→ Directions: Please write out the listing exactly, leaving each picture out.

→ Supplied information:
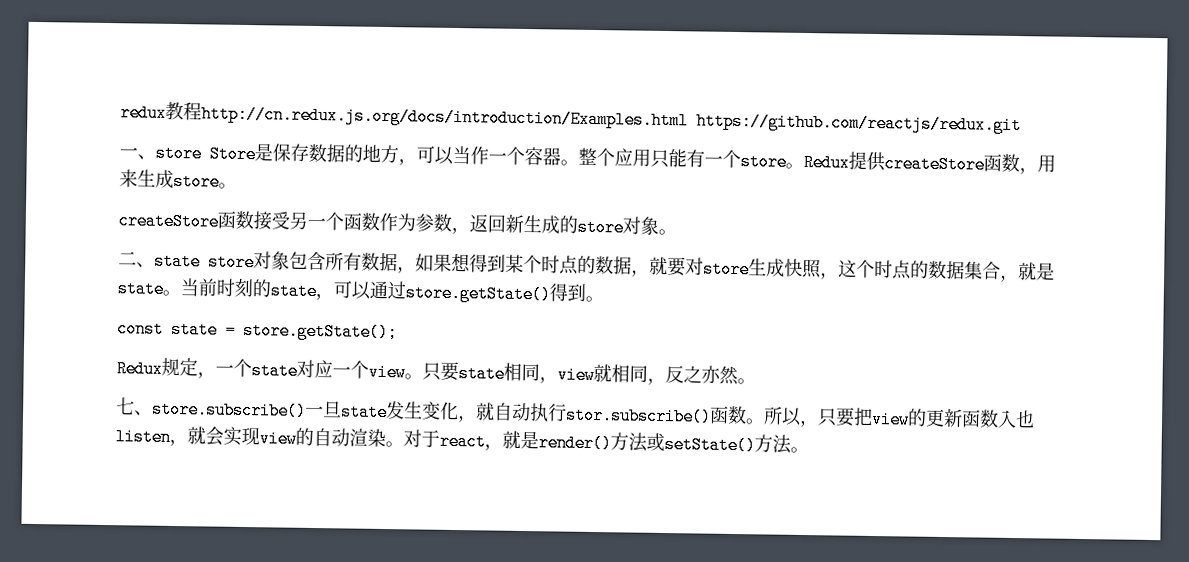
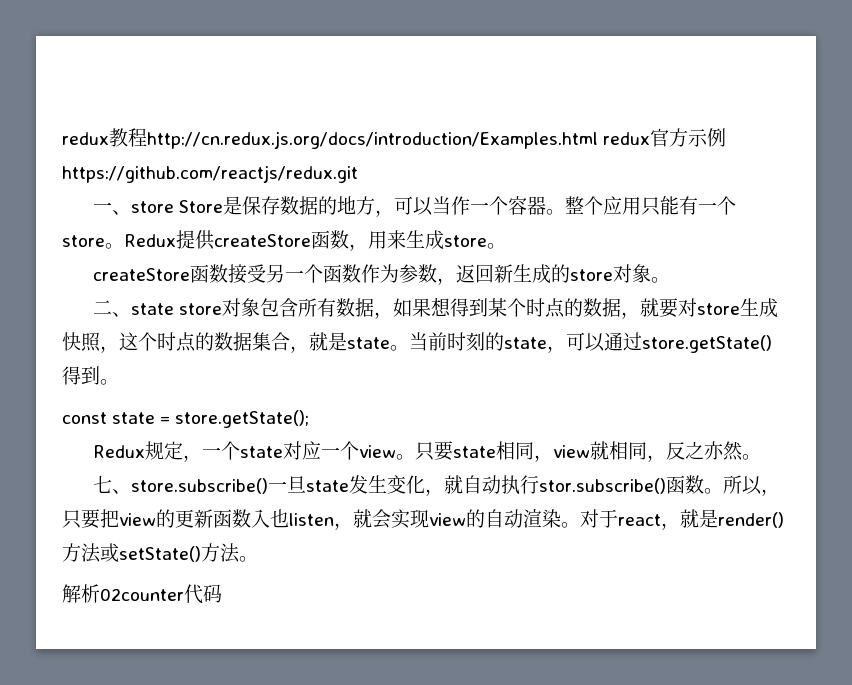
(689, 117) none -> [603,128,727,147] redux官方示例
(809, 450) none -> [62,584,222,604] // 解析02counter代码

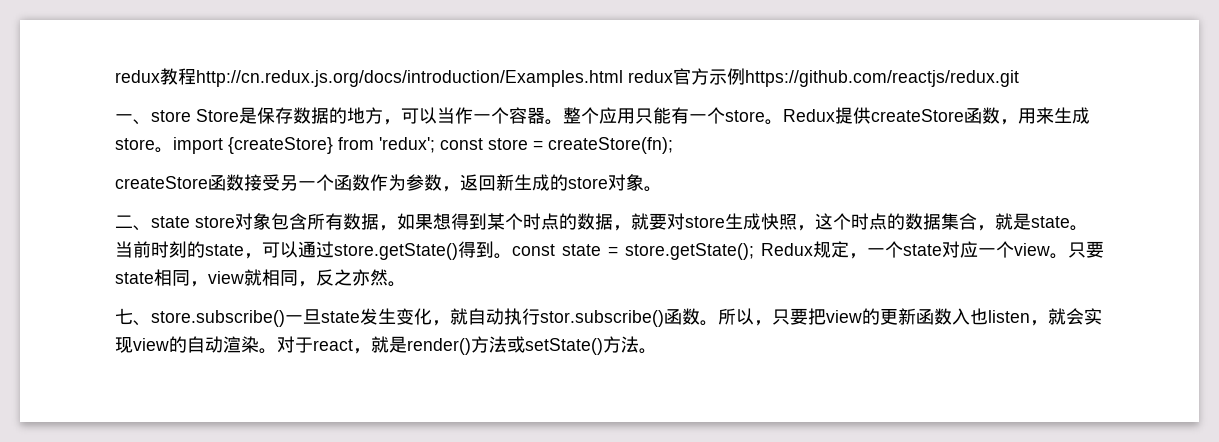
(506, 246) none -> [173,137,673,154] import {createStore} from 'redux'; const store = createStore(fn);
(119, 382) // -> (512, 256) none
(310, 419) // -> (754, 251) none
[62,584,222,604] // 解析02counter代码 -> (657, 351) none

→ Problem solution:
(689, 117) none -> [603,128,727,147] redux官方示例
(809, 450) none -> [62,584,222,604] // 解析02counter代码

(506, 246) none -> [173,137,673,154] import {createStore} from 'redux'; const store = createStore(fn);
(119, 382) // -> (512, 256) none
(310, 419) // -> (754, 251) none
[62,584,222,604] // 解析02counter代码 -> (657, 351) none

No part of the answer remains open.